## Activity
Output all entries verbatim. Skip pictures.

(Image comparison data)
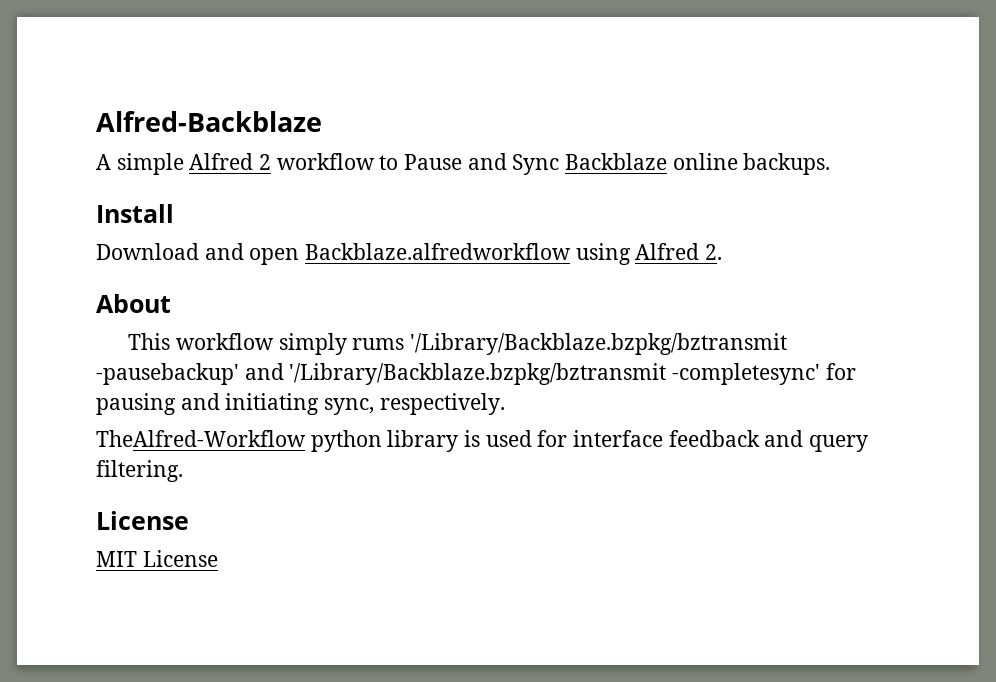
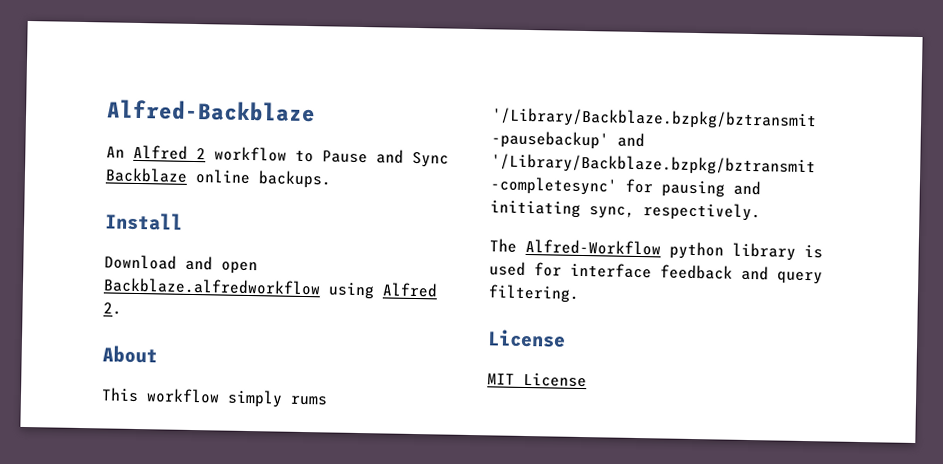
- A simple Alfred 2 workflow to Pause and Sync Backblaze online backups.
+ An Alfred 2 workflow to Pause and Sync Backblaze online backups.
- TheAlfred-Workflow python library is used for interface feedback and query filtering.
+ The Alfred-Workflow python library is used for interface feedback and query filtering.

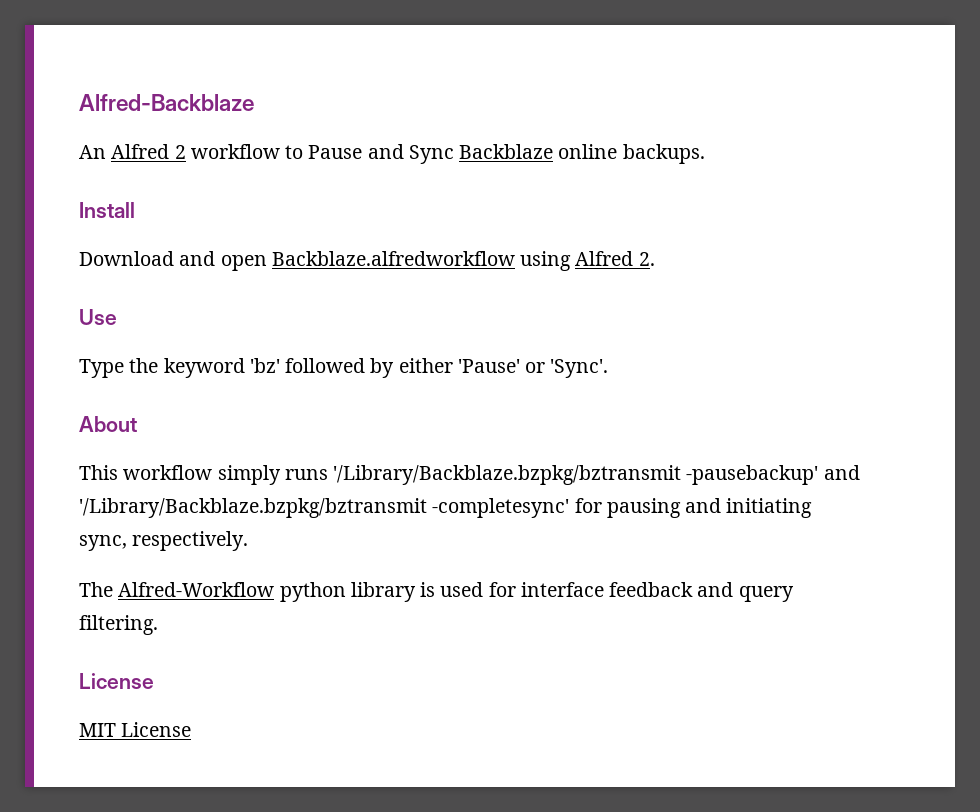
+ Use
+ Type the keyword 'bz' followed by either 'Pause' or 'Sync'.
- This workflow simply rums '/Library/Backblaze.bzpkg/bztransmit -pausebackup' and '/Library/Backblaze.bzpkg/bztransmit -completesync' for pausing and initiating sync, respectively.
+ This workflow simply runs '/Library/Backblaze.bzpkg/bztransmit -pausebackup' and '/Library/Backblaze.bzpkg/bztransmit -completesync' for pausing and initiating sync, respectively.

## Task solution
- A simple Alfred 2 workflow to Pause and Sync Backblaze online backups.
+ An Alfred 2 workflow to Pause and Sync Backblaze online backups.
- TheAlfred-Workflow python library is used for interface feedback and query filtering.
+ The Alfred-Workflow python library is used for interface feedback and query filtering.

+ Use
+ Type the keyword 'bz' followed by either 'Pause' or 'Sync'.
- This workflow simply rums '/Library/Backblaze.bzpkg/bztransmit -pausebackup' and '/Library/Backblaze.bzpkg/bztransmit -completesync' for pausing and initiating sync, respectively.
+ This workflow simply runs '/Library/Backblaze.bzpkg/bztransmit -pausebackup' and '/Library/Backblaze.bzpkg/bztransmit -completesync' for pausing and initiating sync, respectively.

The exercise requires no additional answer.